Problem description
Go through the entries below, count every line with the string "none", and answer with only that number.
(Available data)
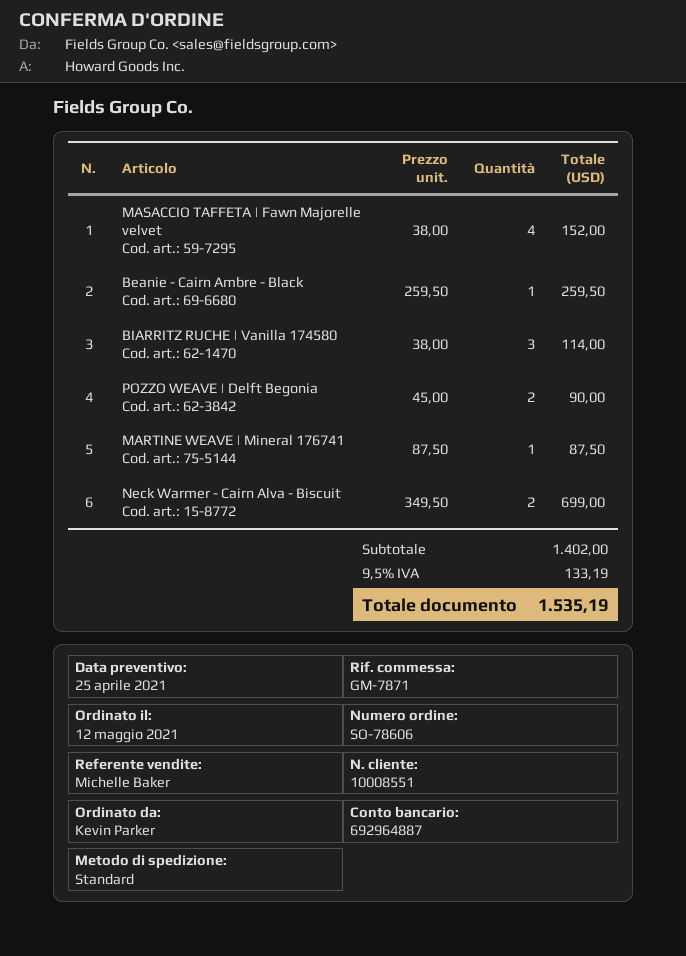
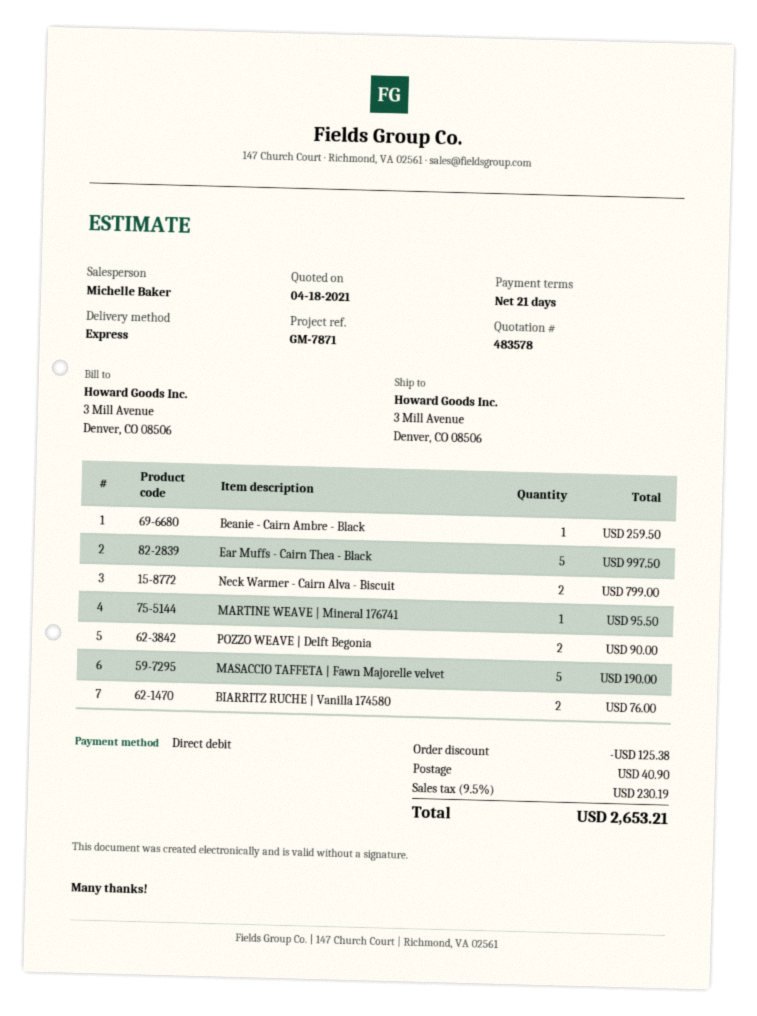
quote date: 2021-04-25 -> 2021-04-18
shipping method: standard -> express
MASACCIO TAFFETA | Fawn Majorelle velvet: 4 for 152.00 -> 5 for 190.00
BIARRITZ RUCHE | Vanilla 174580: 3 for 114.00 -> 2 for 76.00
MARTINE WEAVE | Mineral 176741: 1 for 87.50 -> 1 for 95.50
Neck Warmer - Cairn Alva - Biscuit: 2 for 699.00 -> 2 for 799.00
Ear Muffs - Cairn Thea - Black: none -> 5 for 997.50
discount: none -> 125.38
shipping: none -> 40.90
tax: 9.5% = 133.19 -> 9.5% = 230.19
total: 1535.19 -> 2653.21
(End Available data)
Response box
3